3 log lines become a JSON array. Pipe into jq: cat output.json | jq '[.[] | select(.level=="ERROR")]'

Edge cases, handled

JSONL / JSON Lines

NDJSON, JSONL, and JSON Lines are the same format with different names. All use one JSON object per line with newline separators. This converter handles all three.

Malformed lines

If a line can't be parsed as JSON, the converter stops at that line and shows the error with the line number. Common cause: a log entry was split across lines by a buffered write.

Large log files

Each line is parsed independently, so NDJSON files are more memory-efficient to process than a single large JSON array. Files up to ~100 MB typically process in seconds in the browser.

Frequently asked questions

What is NDJSON and why do log systems use it?

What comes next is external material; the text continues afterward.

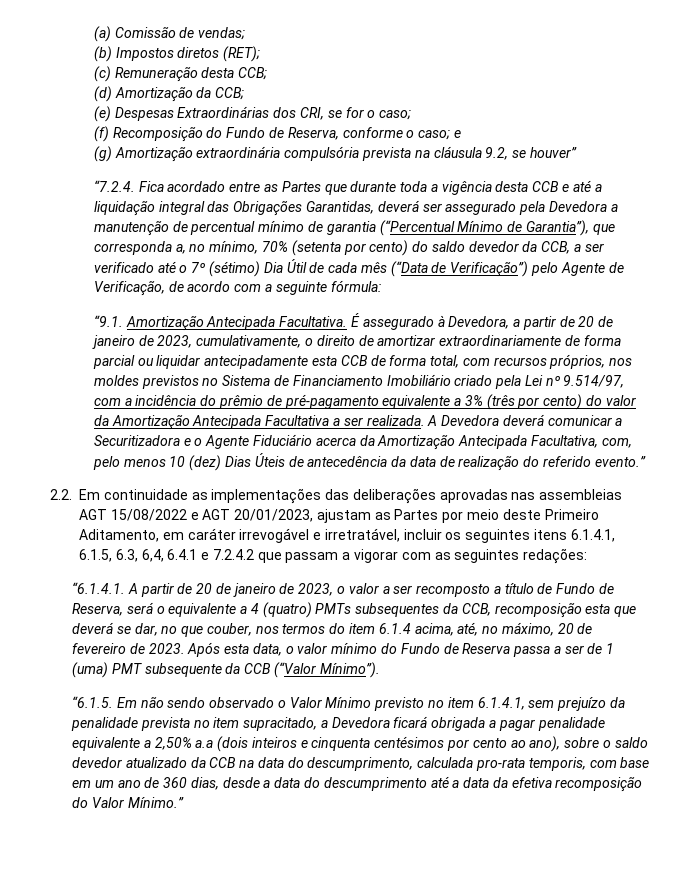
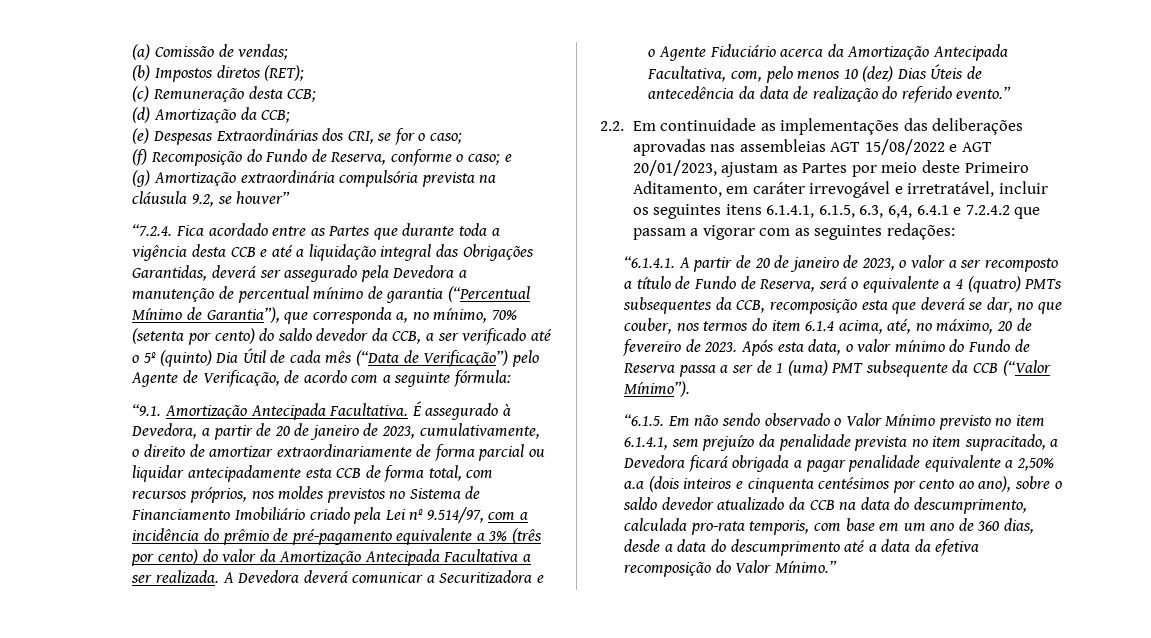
- “7.2.4. Fica acordado entre as Partes que durante toda a vigência desta CCB e até a liquidação integral das Obrigações Garantidas, deverá ser assegurado pela Devedora a manutenção de percentual mínimo de garantia (“Percentual Mínimo de Garantia”), que corresponda a, no mínimo, 70% (setenta por cento) do saldo devedor da CCB, a ser verificado até o 7º (sétimo) Dia Útil de cada mês (“Data de Verificação”) pelo Agente de Verificação, de acordo com a seguinte fórmula:
+ “7.2.4. Fica acordado entre as Partes que durante toda a vigência desta CCB e até a liquidação integral das Obrigações Garantidas, deverá ser assegurado pela Devedora a manutenção de percentual mínimo de garantia (“Percentual Mínimo de Garantia”), que corresponda a, no mínimo, 70% (setenta por cento) do saldo devedor da CCB, a ser verificado até o 5º (quinto) Dia Útil de cada mês (“Data de Verificação”) pelo Agente de Verificação, de acordo com a seguinte fórmula:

NDJSON (Newline Delimited JSON) stores one complete JSON object per line. Log systems use it because it's streamable — you can append a new log line without rewriting the entire file, and you can read a partially-written file line by line. Standard JSON arrays can't be appended to without breaking the structure.

What's the difference between NDJSON, JSONL, and JSON Lines?

Nothing — they're the same format. NDJSON is the formal name from the ndjson.github.io spec. JSONL is used by BigQuery and some Python libraries. JSON Lines is the name used by the jsonlines.org spec. All three: one JSON object per line, newline as separator.

My log file has some non-JSON lines mixed in. Will this fail?

Yes — any line that isn't valid JSON causes a parse error at that line number. Common in log files that mix structured JSON lines with plaintext error messages. Strip the non-JSON lines before converting, or use grep to filter: grep '^{' logfile.ndjson.

Can I convert the NDJSON output to CSV?

Yes. Convert to JSON array first using this tool, then use the JSON to CSV converter. The two-step pipeline works well for log analysis: NDJSON → JSON → CSV → spreadsheet.

Tools like BigQuery and Elasticsearch export in NDJSON. Can I use this to read those exports?

Yes. BigQuery's JSON export format is NDJSON (one object per line). Elasticsearch's _search API with scroll also returns NDJSON. Paste the export directly and the converter produces a standard JSON array.